In test tube experiments, Cas1-Cas2 readily grabbed onto 33-nucleotide-long DNA molecules with these overhanging ends and efficiently integrated them into CRISPR loci. The scientists crystallized Cas1-Cas2 together with the DNA, and determined the structure of the whole complex with x-ray crystallography.

The structure revealed that the Cas2 molecules at the center of the complex form a curved binding surface just long enough for a 33-nucleotide DNA molecule to stretch across its surface. This positions the DNA so that each of its overhanging ends inserts into Cas1through a channel, readying the entire complex for integration of the foreign DNA into a CRISPR locus.
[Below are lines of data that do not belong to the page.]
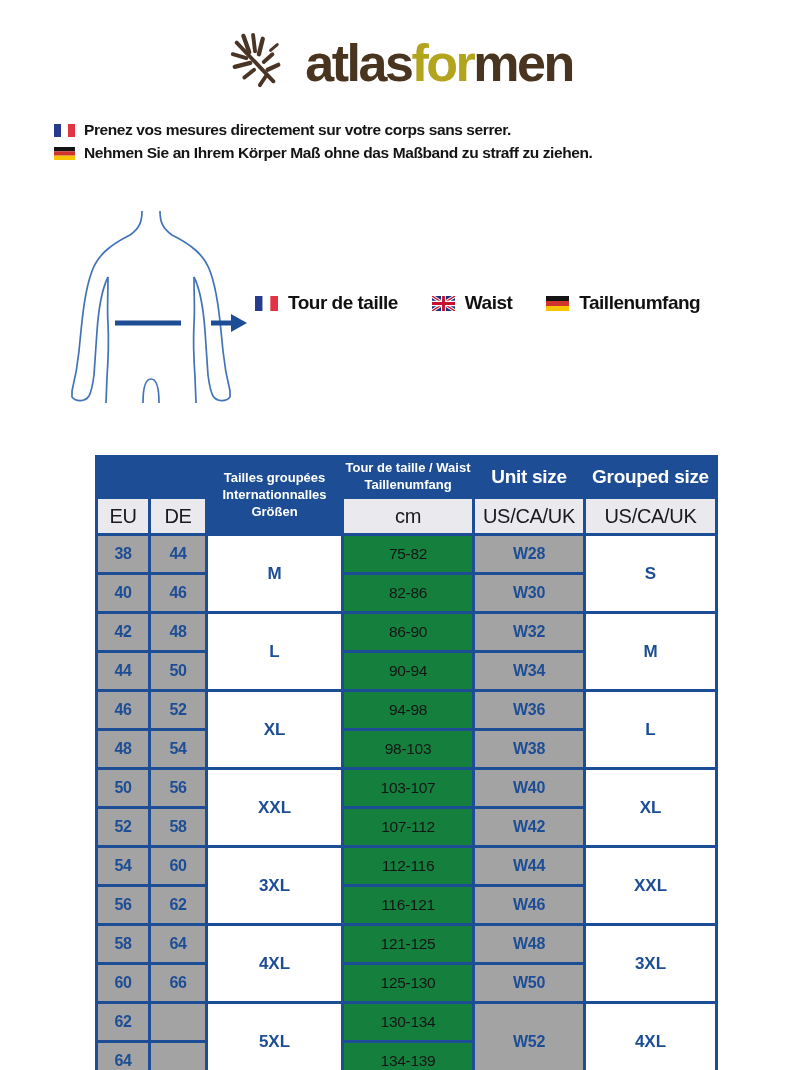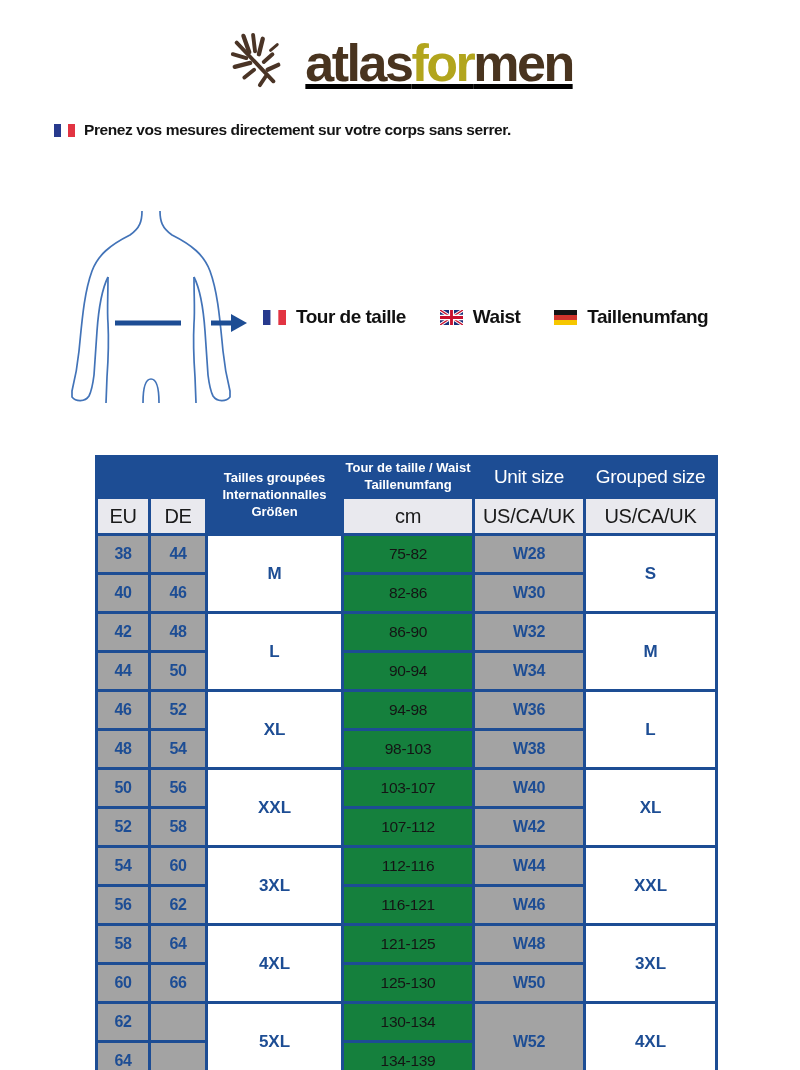"atlasformen" .logo-row { text-decoration: underline -> none }
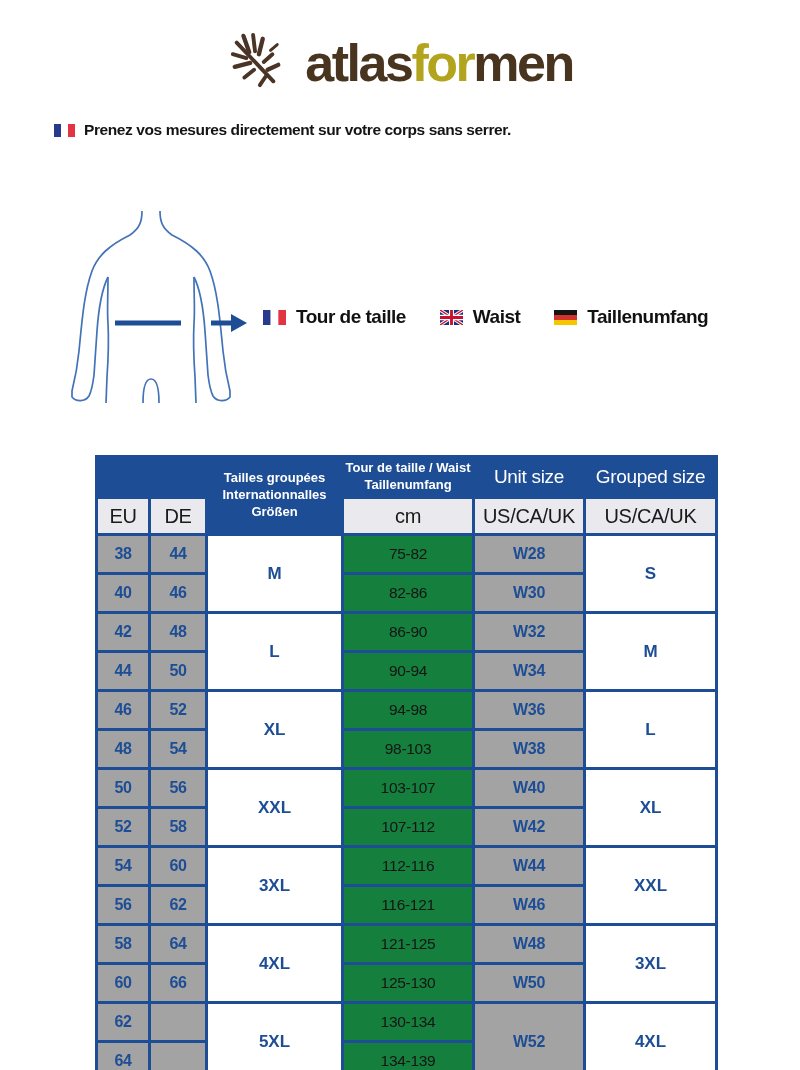"Nehmen Sie an Ihrem Körper" div.instr-line { html: none -> <div> <svg> <rect></rect> <rect></rect> <rect></rect> </svg> <span>Nehmen Sie an Ihrem Körper Maß ohne das Maßband zu straff zu ziehen.</span> </div> }
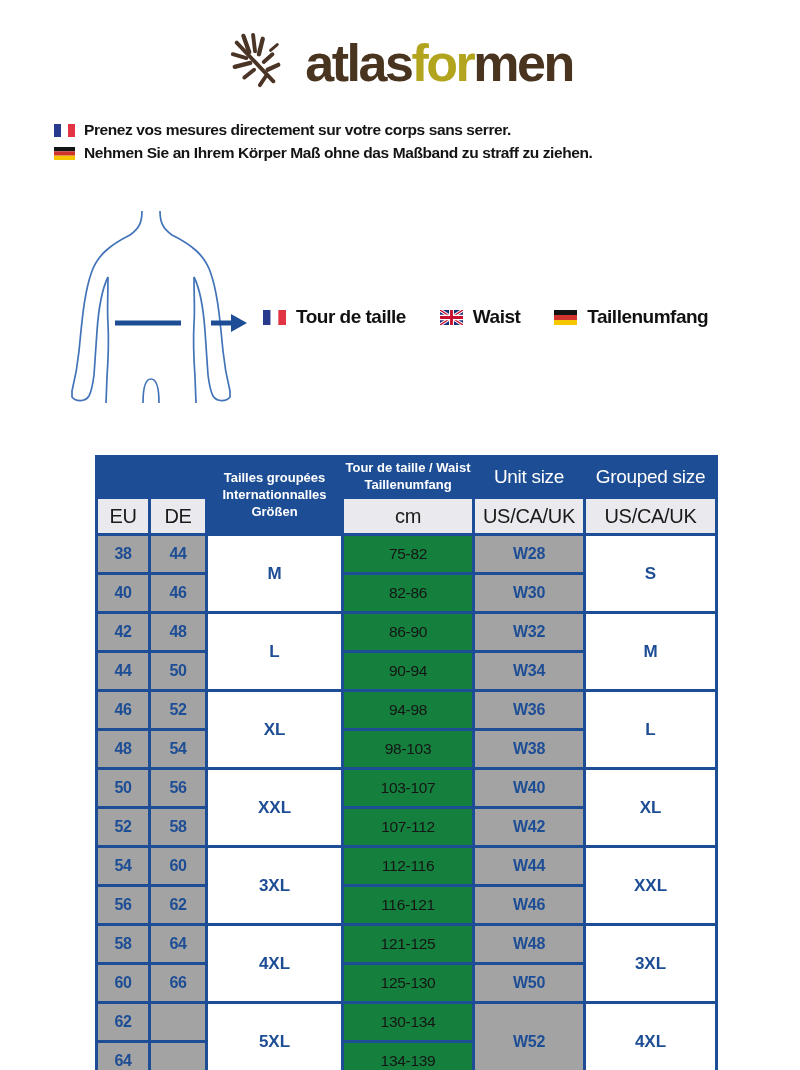"Tour de taille" .legend { margin-left: 8px -> none; top: 306px -> 292px }
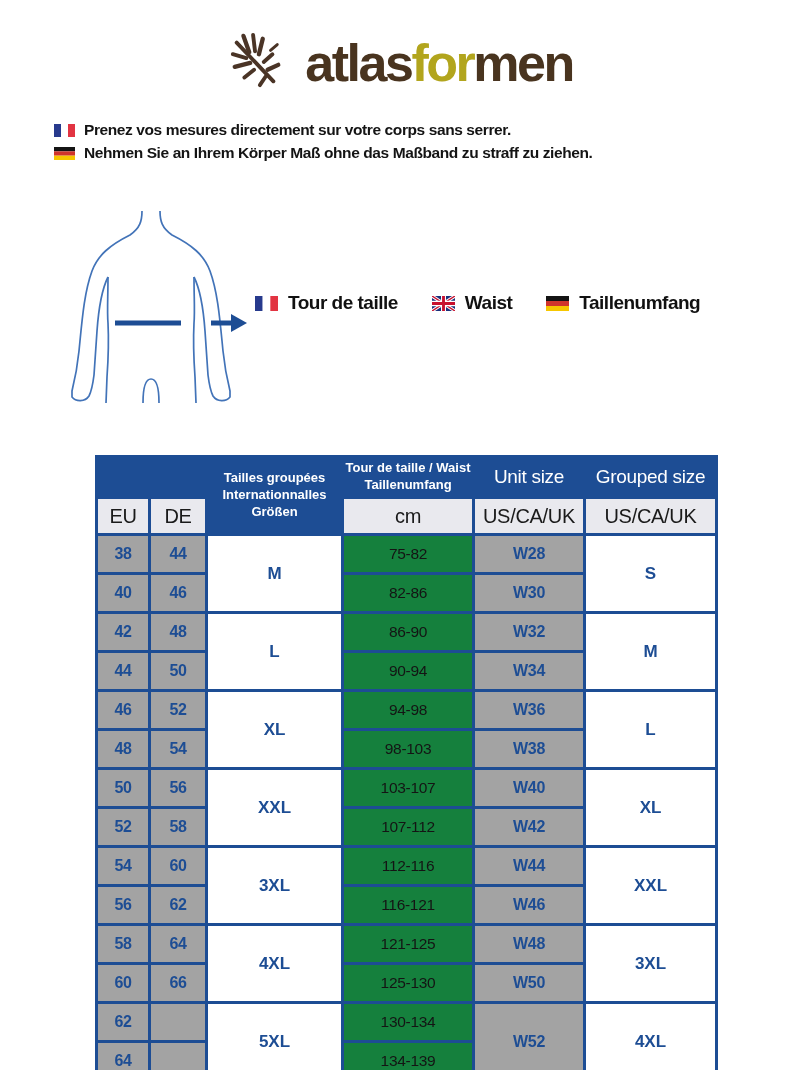"Unit size" th.hd-big { font-weight: 400 -> 700 }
“This tells us that Cas1 and Cas2 really function as molecular rulers in the cell,” selecting DNA molecules of just the right length for integration into CRISPR sites, Nuñez explains. The structure also makes it clear that single-stranded DNA ends are needed for Cas 1 and Cas 2 to integrate a sequence into the target site in the genome.

Together, these observations suggest an opportunity to program the Cas1/Cas2 system for genome editing. “Can we give these proteins a 33 base pair DNA of our choice and have it integrate into a site in a mammalian genome?” Nuñez asks. “The bottleneck was that in order to do those experiments, we need to be able to give these proteins a DNA that they like to bind.” With their new understanding of the proteins' structural criteria, he says, “we feel like we have that now.”